- Record set -
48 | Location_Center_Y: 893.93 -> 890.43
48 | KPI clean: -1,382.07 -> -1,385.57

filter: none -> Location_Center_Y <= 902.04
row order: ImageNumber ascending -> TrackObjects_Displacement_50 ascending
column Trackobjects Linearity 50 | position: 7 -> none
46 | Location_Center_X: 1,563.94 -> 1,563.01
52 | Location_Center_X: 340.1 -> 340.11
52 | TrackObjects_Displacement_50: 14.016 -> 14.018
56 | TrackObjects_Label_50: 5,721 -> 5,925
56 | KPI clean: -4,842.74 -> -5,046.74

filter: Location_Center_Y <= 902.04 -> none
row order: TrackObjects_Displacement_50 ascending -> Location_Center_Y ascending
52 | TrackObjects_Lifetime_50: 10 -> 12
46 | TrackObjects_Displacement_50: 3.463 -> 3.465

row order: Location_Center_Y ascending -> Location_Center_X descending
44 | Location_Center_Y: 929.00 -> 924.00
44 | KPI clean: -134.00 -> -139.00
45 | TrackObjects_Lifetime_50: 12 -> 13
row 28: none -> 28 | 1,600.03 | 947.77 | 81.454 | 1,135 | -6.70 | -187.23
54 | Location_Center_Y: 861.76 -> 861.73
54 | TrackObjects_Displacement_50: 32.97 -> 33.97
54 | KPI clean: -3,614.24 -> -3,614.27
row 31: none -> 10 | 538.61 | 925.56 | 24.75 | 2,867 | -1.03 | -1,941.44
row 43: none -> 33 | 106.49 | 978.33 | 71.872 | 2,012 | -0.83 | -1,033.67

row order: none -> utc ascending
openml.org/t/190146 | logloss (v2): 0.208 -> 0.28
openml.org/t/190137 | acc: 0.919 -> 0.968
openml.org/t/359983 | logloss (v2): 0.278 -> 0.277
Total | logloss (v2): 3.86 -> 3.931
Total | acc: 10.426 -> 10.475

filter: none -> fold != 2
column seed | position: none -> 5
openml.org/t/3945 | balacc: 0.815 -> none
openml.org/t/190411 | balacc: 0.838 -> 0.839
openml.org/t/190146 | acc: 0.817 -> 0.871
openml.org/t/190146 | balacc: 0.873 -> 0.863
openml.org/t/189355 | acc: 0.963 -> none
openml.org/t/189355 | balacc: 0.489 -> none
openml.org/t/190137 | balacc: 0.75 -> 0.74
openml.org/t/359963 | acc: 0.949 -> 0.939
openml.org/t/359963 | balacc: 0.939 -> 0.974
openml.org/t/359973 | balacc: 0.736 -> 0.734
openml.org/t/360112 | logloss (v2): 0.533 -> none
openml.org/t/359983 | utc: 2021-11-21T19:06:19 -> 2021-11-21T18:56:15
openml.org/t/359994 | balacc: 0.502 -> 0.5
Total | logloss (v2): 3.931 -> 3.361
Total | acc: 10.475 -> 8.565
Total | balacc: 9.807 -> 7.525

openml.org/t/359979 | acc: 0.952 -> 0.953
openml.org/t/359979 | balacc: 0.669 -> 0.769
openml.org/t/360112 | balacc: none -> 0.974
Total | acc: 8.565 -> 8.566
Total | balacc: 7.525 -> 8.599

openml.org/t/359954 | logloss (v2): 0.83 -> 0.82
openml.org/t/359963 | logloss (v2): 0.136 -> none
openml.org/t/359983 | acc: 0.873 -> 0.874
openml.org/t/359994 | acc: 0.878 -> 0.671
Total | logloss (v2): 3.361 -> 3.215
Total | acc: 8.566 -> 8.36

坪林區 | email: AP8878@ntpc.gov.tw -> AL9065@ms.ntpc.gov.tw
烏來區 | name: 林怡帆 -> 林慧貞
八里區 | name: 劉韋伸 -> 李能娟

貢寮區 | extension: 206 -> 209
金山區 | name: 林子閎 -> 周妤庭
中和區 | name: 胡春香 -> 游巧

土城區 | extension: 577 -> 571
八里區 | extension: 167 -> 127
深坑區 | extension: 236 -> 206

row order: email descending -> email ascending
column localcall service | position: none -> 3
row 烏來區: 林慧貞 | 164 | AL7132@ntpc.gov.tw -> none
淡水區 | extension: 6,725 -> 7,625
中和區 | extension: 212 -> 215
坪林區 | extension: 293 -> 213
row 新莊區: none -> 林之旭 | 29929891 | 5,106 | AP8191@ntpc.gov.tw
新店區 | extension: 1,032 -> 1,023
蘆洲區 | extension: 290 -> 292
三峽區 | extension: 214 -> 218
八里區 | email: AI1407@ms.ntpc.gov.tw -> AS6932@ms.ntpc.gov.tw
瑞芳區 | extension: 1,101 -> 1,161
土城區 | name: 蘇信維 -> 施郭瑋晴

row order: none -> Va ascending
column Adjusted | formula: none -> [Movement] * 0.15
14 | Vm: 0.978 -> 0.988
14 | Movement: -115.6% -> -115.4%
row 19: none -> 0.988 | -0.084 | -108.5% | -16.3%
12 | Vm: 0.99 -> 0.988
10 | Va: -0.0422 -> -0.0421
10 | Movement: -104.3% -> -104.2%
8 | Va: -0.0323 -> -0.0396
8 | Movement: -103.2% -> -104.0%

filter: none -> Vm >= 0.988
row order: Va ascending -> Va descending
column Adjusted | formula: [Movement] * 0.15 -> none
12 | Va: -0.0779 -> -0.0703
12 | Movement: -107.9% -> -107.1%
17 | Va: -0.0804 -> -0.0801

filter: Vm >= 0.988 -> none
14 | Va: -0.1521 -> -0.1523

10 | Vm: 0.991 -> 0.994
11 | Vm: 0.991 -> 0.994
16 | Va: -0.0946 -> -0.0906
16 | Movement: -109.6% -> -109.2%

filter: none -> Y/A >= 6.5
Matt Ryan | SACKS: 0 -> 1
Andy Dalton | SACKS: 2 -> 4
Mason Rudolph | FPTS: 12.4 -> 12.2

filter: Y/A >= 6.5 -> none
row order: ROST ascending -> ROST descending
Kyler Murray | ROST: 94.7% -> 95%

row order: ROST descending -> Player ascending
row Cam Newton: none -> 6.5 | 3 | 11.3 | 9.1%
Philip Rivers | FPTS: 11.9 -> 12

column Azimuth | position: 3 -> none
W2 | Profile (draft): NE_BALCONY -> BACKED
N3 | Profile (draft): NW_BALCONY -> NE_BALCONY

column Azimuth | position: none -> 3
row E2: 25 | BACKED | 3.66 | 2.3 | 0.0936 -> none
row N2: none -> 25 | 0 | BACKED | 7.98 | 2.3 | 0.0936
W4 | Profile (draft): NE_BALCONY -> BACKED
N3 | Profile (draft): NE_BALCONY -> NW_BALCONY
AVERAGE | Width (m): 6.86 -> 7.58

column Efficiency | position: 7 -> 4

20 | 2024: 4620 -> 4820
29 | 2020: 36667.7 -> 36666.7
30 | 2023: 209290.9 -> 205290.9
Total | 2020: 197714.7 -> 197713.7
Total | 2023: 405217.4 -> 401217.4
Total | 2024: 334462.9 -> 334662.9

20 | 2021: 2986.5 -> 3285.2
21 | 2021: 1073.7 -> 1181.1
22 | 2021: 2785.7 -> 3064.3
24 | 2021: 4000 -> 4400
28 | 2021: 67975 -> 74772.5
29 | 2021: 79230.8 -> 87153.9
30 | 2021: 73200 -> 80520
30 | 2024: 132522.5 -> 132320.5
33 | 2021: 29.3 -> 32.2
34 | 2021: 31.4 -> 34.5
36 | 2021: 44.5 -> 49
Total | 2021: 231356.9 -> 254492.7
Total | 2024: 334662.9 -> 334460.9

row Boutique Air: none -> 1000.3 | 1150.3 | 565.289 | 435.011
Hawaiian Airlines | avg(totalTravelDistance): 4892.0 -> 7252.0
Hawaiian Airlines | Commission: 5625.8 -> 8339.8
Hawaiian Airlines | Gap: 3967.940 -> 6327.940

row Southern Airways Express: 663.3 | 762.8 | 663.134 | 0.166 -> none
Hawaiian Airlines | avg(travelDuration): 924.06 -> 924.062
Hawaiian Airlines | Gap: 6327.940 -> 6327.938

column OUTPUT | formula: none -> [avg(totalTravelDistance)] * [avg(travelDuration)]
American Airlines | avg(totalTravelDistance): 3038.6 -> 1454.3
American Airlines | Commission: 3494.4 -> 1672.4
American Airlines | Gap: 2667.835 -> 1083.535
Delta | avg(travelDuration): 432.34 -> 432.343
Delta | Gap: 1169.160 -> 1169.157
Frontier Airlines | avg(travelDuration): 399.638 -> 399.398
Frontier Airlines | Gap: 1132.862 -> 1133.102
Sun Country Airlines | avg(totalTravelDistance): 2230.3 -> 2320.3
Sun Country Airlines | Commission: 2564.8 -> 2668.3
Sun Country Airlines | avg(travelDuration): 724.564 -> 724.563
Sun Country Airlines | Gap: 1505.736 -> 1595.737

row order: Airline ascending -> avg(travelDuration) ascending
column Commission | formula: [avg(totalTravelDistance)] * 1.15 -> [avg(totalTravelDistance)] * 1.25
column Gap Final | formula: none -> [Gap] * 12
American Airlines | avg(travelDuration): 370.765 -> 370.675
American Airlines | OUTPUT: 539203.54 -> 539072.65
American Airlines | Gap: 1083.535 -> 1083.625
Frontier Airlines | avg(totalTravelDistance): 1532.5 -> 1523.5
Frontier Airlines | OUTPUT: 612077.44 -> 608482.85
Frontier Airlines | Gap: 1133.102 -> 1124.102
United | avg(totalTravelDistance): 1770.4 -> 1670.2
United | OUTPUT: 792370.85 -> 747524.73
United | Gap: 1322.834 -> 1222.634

- Work instruction -
Retype exactly the lines of the data above that fall between the line with "openml.org/t/359983 | acc: 0.873 -> 0.874" and the line with "Mason Rudolph | FPTS: 12.4 -> 12.2", inclusive, and add nothing.

- Completed exercise -
openml.org/t/359983 | acc: 0.873 -> 0.874
openml.org/t/359994 | acc: 0.878 -> 0.671
Total | logloss (v2): 3.361 -> 3.215
Total | acc: 8.566 -> 8.36

坪林區 | email: AP8878@ntpc.gov.tw -> AL9065@ms.ntpc.gov.tw
烏來區 | name: 林怡帆 -> 林慧貞
八里區 | name: 劉韋伸 -> 李能娟

貢寮區 | extension: 206 -> 209
金山區 | name: 林子閎 -> 周妤庭
中和區 | name: 胡春香 -> 游巧

土城區 | extension: 577 -> 571
八里區 | extension: 167 -> 127
深坑區 | extension: 236 -> 206

row order: email descending -> email ascending
column localcall service | position: none -> 3
row 烏來區: 林慧貞 | 164 | AL7132@ntpc.gov.tw -> none
淡水區 | extension: 6,725 -> 7,625
中和區 | extension: 212 -> 215
坪林區 | extension: 293 -> 213
row 新莊區: none -> 林之旭 | 29929891 | 5,106 | AP8191@ntpc.gov.tw
新店區 | extension: 1,032 -> 1,023
蘆洲區 | extension: 290 -> 292
三峽區 | extension: 214 -> 218
八里區 | email: AI1407@ms.ntpc.gov.tw -> AS6932@ms.ntpc.gov.tw
瑞芳區 | extension: 1,101 -> 1,161
土城區 | name: 蘇信維 -> 施郭瑋晴

row order: none -> Va ascending
column Adjusted | formula: none -> [Movement] * 0.15
14 | Vm: 0.978 -> 0.988
14 | Movement: -115.6% -> -115.4%
row 19: none -> 0.988 | -0.084 | -108.5% | -16.3%
12 | Vm: 0.99 -> 0.988
10 | Va: -0.0422 -> -0.0421
10 | Movement: -104.3% -> -104.2%
8 | Va: -0.0323 -> -0.0396
8 | Movement: -103.2% -> -104.0%

filter: none -> Vm >= 0.988
row order: Va ascending -> Va descending
column Adjusted | formula: [Movement] * 0.15 -> none
12 | Va: -0.0779 -> -0.0703
12 | Movement: -107.9% -> -107.1%
17 | Va: -0.0804 -> -0.0801

filter: Vm >= 0.988 -> none
14 | Va: -0.1521 -> -0.1523

10 | Vm: 0.991 -> 0.994
11 | Vm: 0.991 -> 0.994
16 | Va: -0.0946 -> -0.0906
16 | Movement: -109.6% -> -109.2%

filter: none -> Y/A >= 6.5
Matt Ryan | SACKS: 0 -> 1
Andy Dalton | SACKS: 2 -> 4
Mason Rudolph | FPTS: 12.4 -> 12.2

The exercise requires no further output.